Sep 26, 2025
Community-based organizations (CBOs) play a crucial role in addressing the social drivers of health that healthcare systems often struggle to tackle alone. But how do you move from good intentions to meaningful partnerships that create lasting impact?
Lisa Weitzman, Director of Strategic Partnerships at Benjamin Rose, joined Blooming Health to offer practical insights from over a century of community service experience. Here are the four essential steps to building partnerships that deliver real results.
Step 1: Build Authentic Relationships First
Start with presence, not pitches. Healthcare partnerships aren't built through cold calls or business development meetings. Instead, focus on:
Establish presence in relevant community conversations and demonstrate commitment beyond business development
Leverage existing connections and networking opportunities rather than trying to reach healthcare executives directly
Show persistence with patience, partnerships take years to develop. As Weitzman notes, "expect 3-year monthly conversations"
The key is becoming a trusted voice in the community healthcare ecosystem before you ever discuss formal partnerships.
Step 2: Ensure True Mission Alignment
The foundation of any successful partnership lies in shared values, not just shared interests. As Weitzman explains, "Mission alignment - focus on vulnerable older adults and caregivers" is essential, along with seeking "true collaboration vs. 'checking boxes.'".
Focus on shared values around vulnerable populations and equity-centered care
Seek true collaboration vs. 'checking boxes' – evaluate whether potential partners are genuinely committed or simply fulfilling grant requirements
Align on person-centered approaches that prioritize client-defined goals and ask questions like "What does a good day look like?"
Mission alignment creates the foundation for partnerships that weather challenges and deliver sustained impact.
Step 3: Demonstrate Your Unique Value Through Comprehensive Care
Weitzman says to showcase what CBOs do best.

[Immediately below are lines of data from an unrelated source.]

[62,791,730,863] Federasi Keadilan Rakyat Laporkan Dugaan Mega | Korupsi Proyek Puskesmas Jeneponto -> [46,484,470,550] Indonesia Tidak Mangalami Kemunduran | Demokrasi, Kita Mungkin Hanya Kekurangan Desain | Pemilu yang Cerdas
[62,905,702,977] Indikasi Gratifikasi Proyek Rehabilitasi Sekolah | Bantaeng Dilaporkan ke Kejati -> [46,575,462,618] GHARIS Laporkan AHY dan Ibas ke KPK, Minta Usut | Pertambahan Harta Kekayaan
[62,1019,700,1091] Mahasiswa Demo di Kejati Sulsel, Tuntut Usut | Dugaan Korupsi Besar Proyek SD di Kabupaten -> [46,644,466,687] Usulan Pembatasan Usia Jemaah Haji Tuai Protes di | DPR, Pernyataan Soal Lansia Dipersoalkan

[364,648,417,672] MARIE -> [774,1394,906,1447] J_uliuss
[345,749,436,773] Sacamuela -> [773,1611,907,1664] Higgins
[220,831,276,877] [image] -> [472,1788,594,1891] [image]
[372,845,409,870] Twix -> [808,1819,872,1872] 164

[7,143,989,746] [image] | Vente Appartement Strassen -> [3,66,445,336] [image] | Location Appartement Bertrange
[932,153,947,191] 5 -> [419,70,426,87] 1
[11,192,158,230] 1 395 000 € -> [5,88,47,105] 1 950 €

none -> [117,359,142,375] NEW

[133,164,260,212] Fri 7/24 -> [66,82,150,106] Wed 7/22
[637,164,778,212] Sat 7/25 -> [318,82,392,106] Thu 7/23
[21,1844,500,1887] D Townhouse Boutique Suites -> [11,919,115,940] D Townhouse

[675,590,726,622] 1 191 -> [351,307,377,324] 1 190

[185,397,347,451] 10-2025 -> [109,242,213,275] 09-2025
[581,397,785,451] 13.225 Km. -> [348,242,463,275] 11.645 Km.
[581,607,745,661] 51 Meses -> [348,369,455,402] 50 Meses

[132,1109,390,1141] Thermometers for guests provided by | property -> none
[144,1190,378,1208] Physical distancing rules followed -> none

While healthcare systems excel at medical interventions, CBOs bring comprehensive approaches to the social and environmental factors driving health outcomes:
Highlight your holistic assessment capabilities – Benjamin Rose tracks 35 domains of life assessment in care navigation programs
Emphasize your community expertise in areas like food insecurity programs, social isolation interventions, financial health support, and housing assistance
Quantify your impact through metrics like reduced hospitalizations and ED visits, improved patient experience, and reduced system navigation burden
Technology integration can amplify this value. EHR-integrated platforms enable closed-loop operations where CBOs and health systems share data and communicate seamlessly, ensuring referrals are tracked and outcomes are measured in real-time.
Step 4: Lead with Superior Patient Engagement
Leverage your engagement expertise. CBOs often outperform healthcare systems in reaching hard-to-engage populations, making this a key differentiator:
Implement systematic outreach with approaches like three-attempt contact commitments using multiple communication methods (phone, email, mail)
Master the 'warm handoff' approach to transfer trust between organizations
Address engagement barriers that CBOs uniquely understand, including stigma around aging and asking for help, historical lack of trust in systems, and caregiver guilt
This engagement expertise becomes increasingly valuable as healthcare moves toward value-based payment models that reward outcomes over volume.
Why These Steps Matter Now
As healthcare shifts toward value-based care, the comprehensive services that CBOs provide become essential to improving outcomes while controlling costs. The key is positioning your organization not as a vendor providing ancillary services, but as an essential partner delivering community-rooted care that healthcare systems cannot replicate alone.
Success requires patience, persistence, and a clear value proposition that demonstrates how community expertise complements clinical care. By following these four steps, CBOs can build the meaningful partnerships necessary to address the social drivers of health and create lasting impact for the populations they serve.